William Russell speaks to a South African director about her first

film and the culture of violence that exists in her homeland.

ELAINE Proctor's first feature film, Friends, is a moving story about

three young women, two white, one black, living in Johannesburg whose

lives are thrown into crisis when one of the white women is revealed as

an ANC activist and bomber.

Born in Johannesburg -- her mother is Afrikaans, her father, a

pathologist who represented Steve Biko's family after his murder -- she

grew up fully aware of the impact of apartheid on everyday life. Her

brother was in exile in defiance of conscription into the army, an

Afrikaaner uncle was on the far right of the pro-apartheid movement. She

went to the progressive Woodmead School, and then trained as an actress.

Finding the work available to her in South Africa, mostly in

television, was vacuous and uninteresting, she opted to study film

instead and came to London to study at the London International Film

School. She returned home to make a series of documentaries about the

racial and political conflict there, and in 1986 came back to Britain to

study at the National Film and Television School at Beaconsfield. Her

graduation film, On the Wire, about a soldier undergoing psychological

trauma, won the BFI award for best feature in 1991.

In Britain to promote Friends, she was both pessimistic and optimistic

about what is happening in South Africa. Things had not changed since

she made the film, and everyone was still killing, she said. But the

fact that the elections, to be held in March, were ''written in stone''

was an important shift and hopefully after that things would improve.

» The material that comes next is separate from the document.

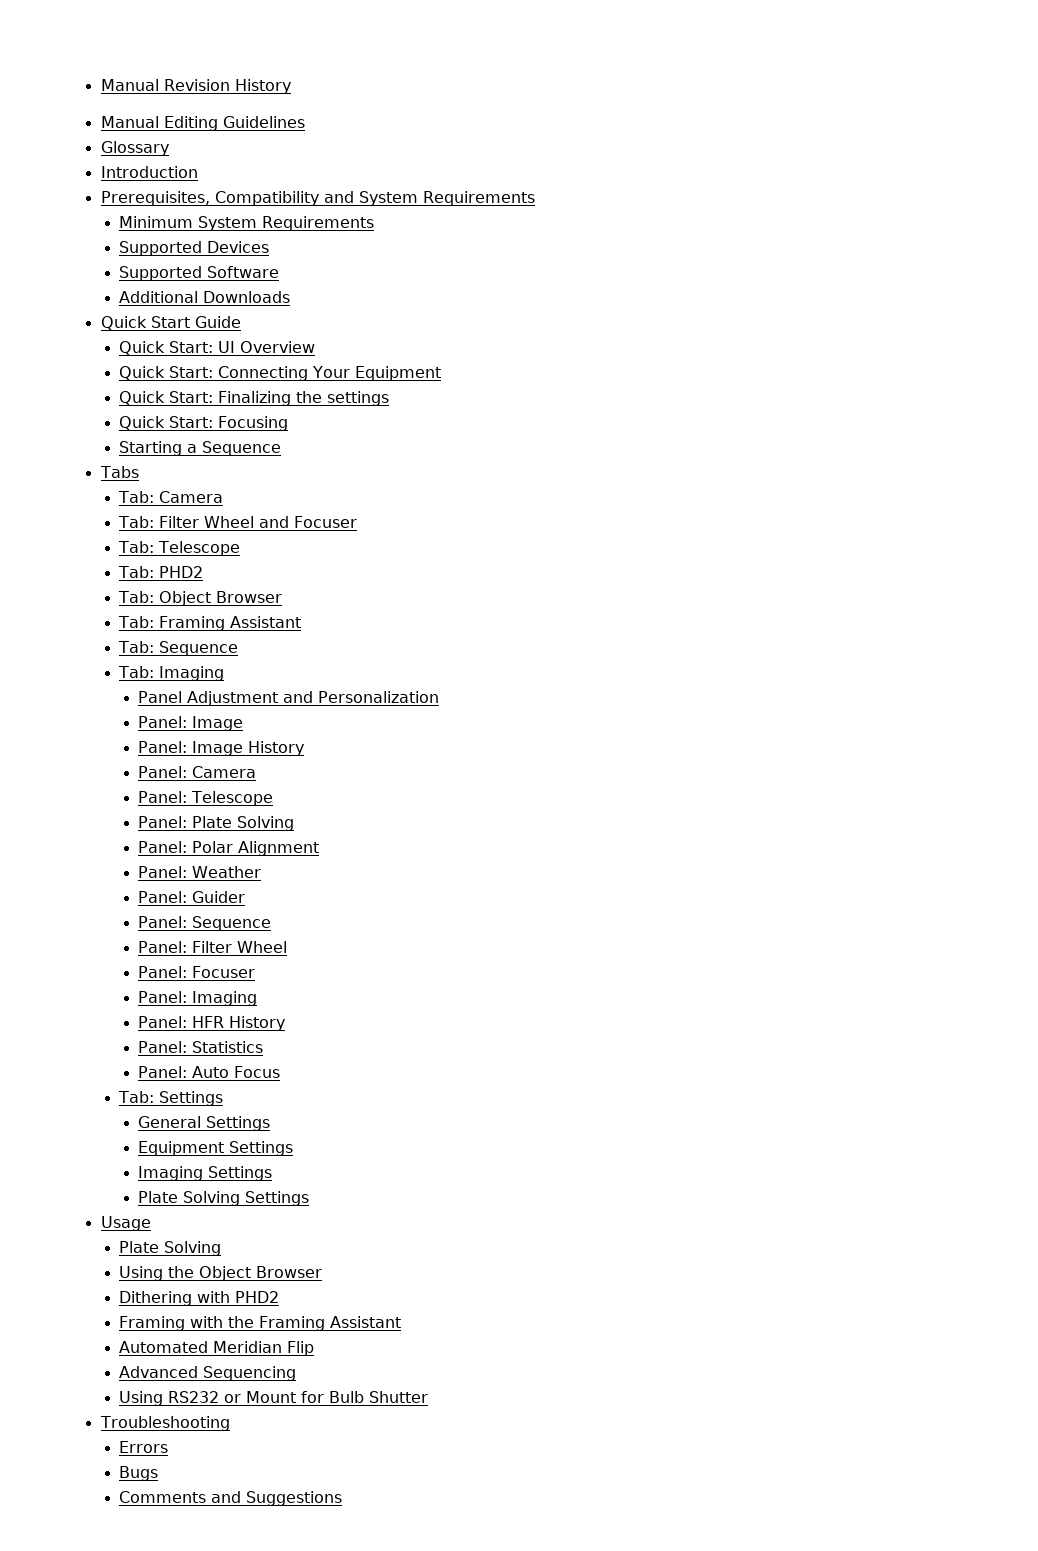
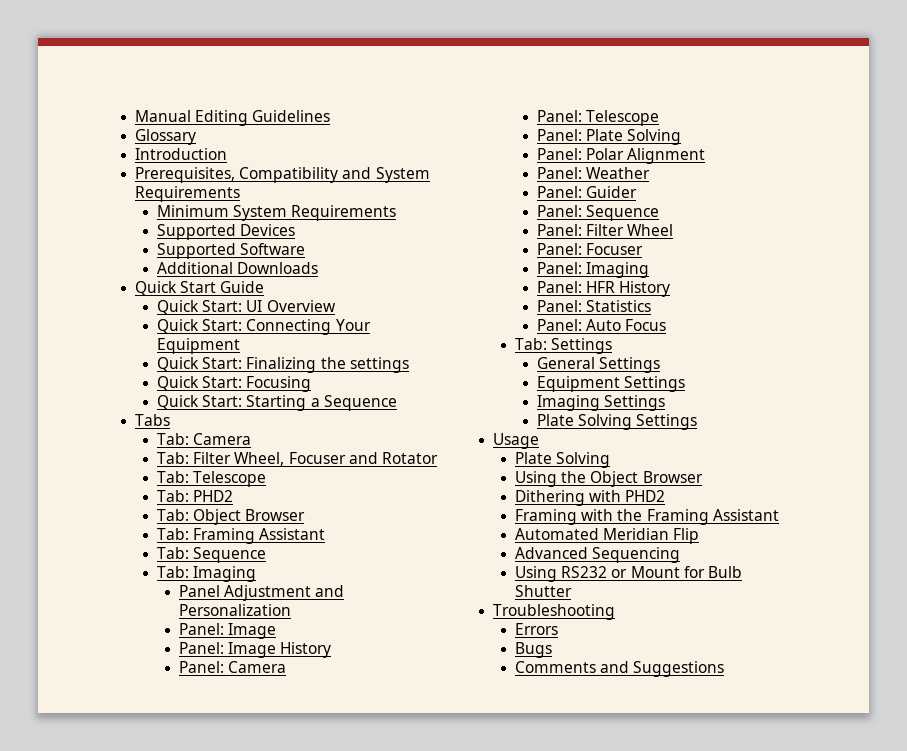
[100,79,291,94] [100,116,159,128] Manual Revision History // Manual -> [135,110,192,122] Manual
(289, 423) none -> [157,395,243,410] Quick Start:
[204,516,358,528] Wheel and Focuser -> [234,452,438,466] Wheel, Focuser and Rotator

''It could be argued that an ANC victory would be something to

celebrate,'' she said. ''I think they will be democratic and reverse

some of the imbalances of the past, but I fear that the forces on the

right, both of the white and black communities, will be intolerant of

that victory and continue to respond violently. I am not sure what the

forces of the state will do then.''

She believed that the good would outweigh the potentially damaging

response, but thought that the white right had been underestimated.

''It does not take a lot of people to exploit the existing ideological

and political differences, and the moment that happens you are talking

of large numbers of other people fighting,'' she said. ''That is the

problem with the far right, and there are also very conservative black

elements like Inkatha.''

What depressed her most was the culture of violence in which children

were growing up. Most children of colour in South Africa had grown up in

extremely violent circumstances and learnt incredibly violent responses,

she said.

The apartheid years had created a real culture of violence that was

not going to go away immediately. But there were a lot of things going

on which implied things were getting better for the people. If the ANC

did half of what they were promising to do more people would be better

off than they were now.

''Once the power base is changed there is a possibility people's lives

will be improved and that is something to be pleased about,'' she added.

''Do people have too great expectations? Unfortunately, I think they do.

There will be a lot of limitations on the new government because the

economy is not healthy, and what it will cost in terms of administrators

and skilled people and hard finance to alter the current situation

sufficiently will mean some people do not get what they were promised.

They cannot all be housed, health care and schools cannot immediately be

improved.

''The effects of the apartheid system on life must be changed as soon

as possible and I am concerned there may not be the resources to do that

as quickly and completely as it should be done.''

White South Africans would go through something of a revolution in the

years to come, she added. They would always live there and be South

African but it was going to be a delicate process. ''I am hopeful about

the future, but I am very saddened because there will be much violence,

death, and destruction. But at least the process of change is happening

at last.''

Filming Friends took her to the township of Wattville in East Rand,

although the original intention had been to use Alexandra township. The

situation there and in Soweto was, however, too volatile whereas

Wattville, outside Johannesburg, although poor, was as healthy a ghetto

as one could get. Because of good leadership it had not been divided by

the spiralling voilence which has affected other townships.

''There were times we were in some relative danger, but no more than

someone shooting a film in East Los Angeles. We spoke to everyone in the

township about it because in my experience it is better for people to

know what your intentions are in an environment like that. We spoke to

the ANC. They did not censor us. We spoke to the local civic committees

about what we were doing. We never felt in any kind of danger and we

filmed at night and in difficult circumstances.

''It was a measure of what organisation can do. It was impossible to

put a foot in Alexandra township. What we had to do was find pockets of

peace in a place riven by general violence.''

* Friends is showing at Filmhouse now and at GFT from January 30.